Plebcouncilman@sh.itjust.works · 2 months ago

I know how LLMs work.

There’s only one thing you mentioned there that is actually used as a basis to qualify or disqualify sentience: whether it feels or not.

How do you know it doesn’t feel? How do we define feeling for an entity that is inherently non biological?

I could make the argument that humans also merely mimic their training data, ie the values and behaviors we are taught by society, parents etc.

I have not been convinced that they aren’t sentient with this argument.

Mirodir@discuss.tchncs.de · 2 months ago

Different person here.

For me the big disqualifying factor is that LLMs don’t have any mutable state.

We humans have a part of our brain that can change our state from one to another as a reaction to input (through hormones, memories, etc). Some of those state changes are reversible, others aren’t. Some can be done consciously, some can be influenced consciously, some are entirely subconscious. This is also true for most animals we have observed. We can change their states through various means. In my opinion, this is a prerequisite in order to feel anything.

Once we use models with bits dedicated to such functionality, it’ll become a lot harder for me personally to argue against them having “feelings”, especially because in my worldview, continuity is not a prerequisite, and instead mostly an illusion.

Plebcouncilman@sh.itjust.works · 2 months ago

This sounds like a good one but I don’t think I’m fully grasping what you mean. Do you mean like if we subject a person to torture, after the ordeal they are forever changed and now have trauma, PTSD etc?

I don’t think LLMs will ever have feelings as we define them though. Or more specifically I don’t think feelings is a pre-requisite necessarily. We could have them simulate feelings and if they themselves buy into the simulation there’s no functional difference between not having them but not all LLMs will have this “ability” presumably as its utility is questionable I guess. But again, animals are sentient and they don’t all have the same range of emotions as we do. Or at least they don’t exhibit them in a way that we can appreciate them.
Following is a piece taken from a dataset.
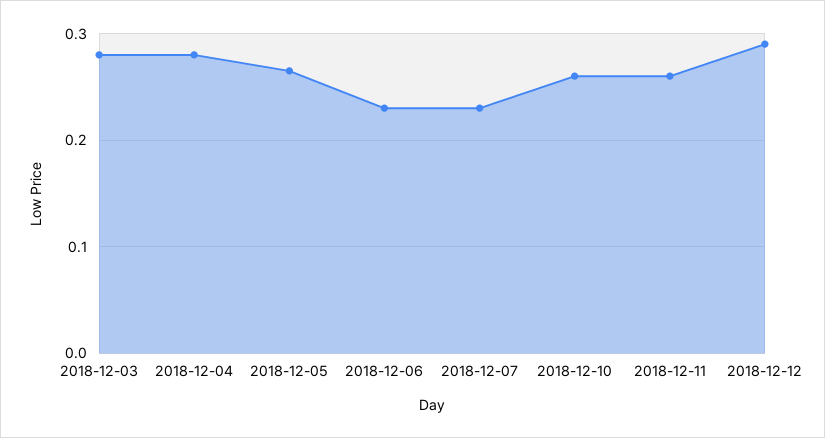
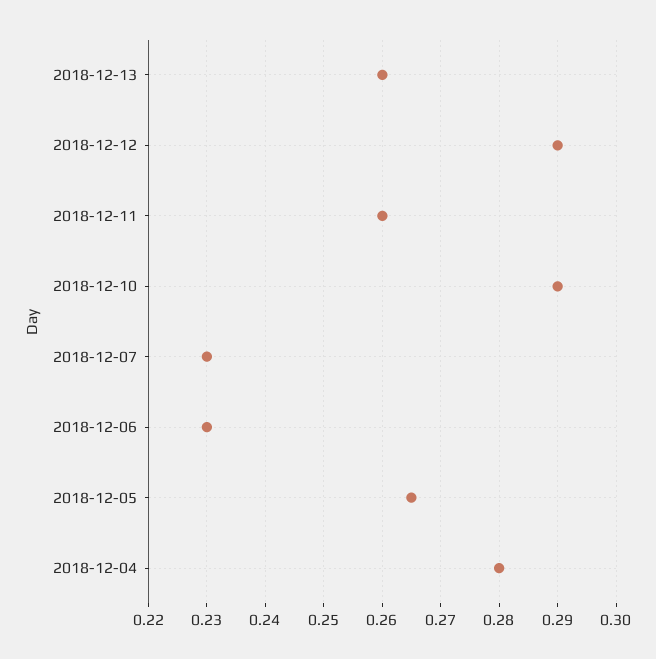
2018-12-03: 0.28 -> none
2018-12-10: 0.26 -> 0.29
2018-12-13: none -> 0.26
UnculturedSwine@lemmy.dbzer0.com · 2 months ago

Feeling is analog and requires an actual nervous system which is dynamic. LLMs exist in a static state that is read from and processed algorithmically. It is only a simulacrum of life and feeling. It only has some of the needed characteristics. Where that boundary exists though is hard to determine I think. Admittedly we still don’t have a full grasp of what consciousness even is. Maybe I’m talking out my ass but that is how I understand it.

iopq@lemmy.world · 2 months ago

You just posted random words like dynamic without explanation

meeeeetch@lemmy.world · 2 months ago

Well, the only claim of this self preservation (that I’ve seen) is this article, which is on a website I’m unfamiliar with (which I often interpret as ‘more likely to be a creative writing exercise than the average news site’) and its only citation is a company that has a vested interest in making us believe the tech is better than it may actually be.

Plebcouncilman@sh.itjust.works · 2 months ago

They also reported this on The Verge I think but it was months ago when the study first came out.

But look, a lizard is not a very smart animal by our standards, but it is a sentient being. So the tech being good, smart or useful does not preclude its sentience.

meeeeetch@lemmy.world · 2 months ago

I think I must’ve missed that Verge article. I guess that dashes my “this is a creative writing exercise by somebody in Joburg” theory.

But we know that lizards have self preservation instincts (which for the purpose of this conversation I’ll say is interchangable with sentience (it’s probably a good enough proxy at any rate). But we know this because we have lots of people who have observed lizard behavior, not because The Lizard Farm, Inc has hyped up how alive and ensouled their lizards arev in a bid to get ever more VC funding.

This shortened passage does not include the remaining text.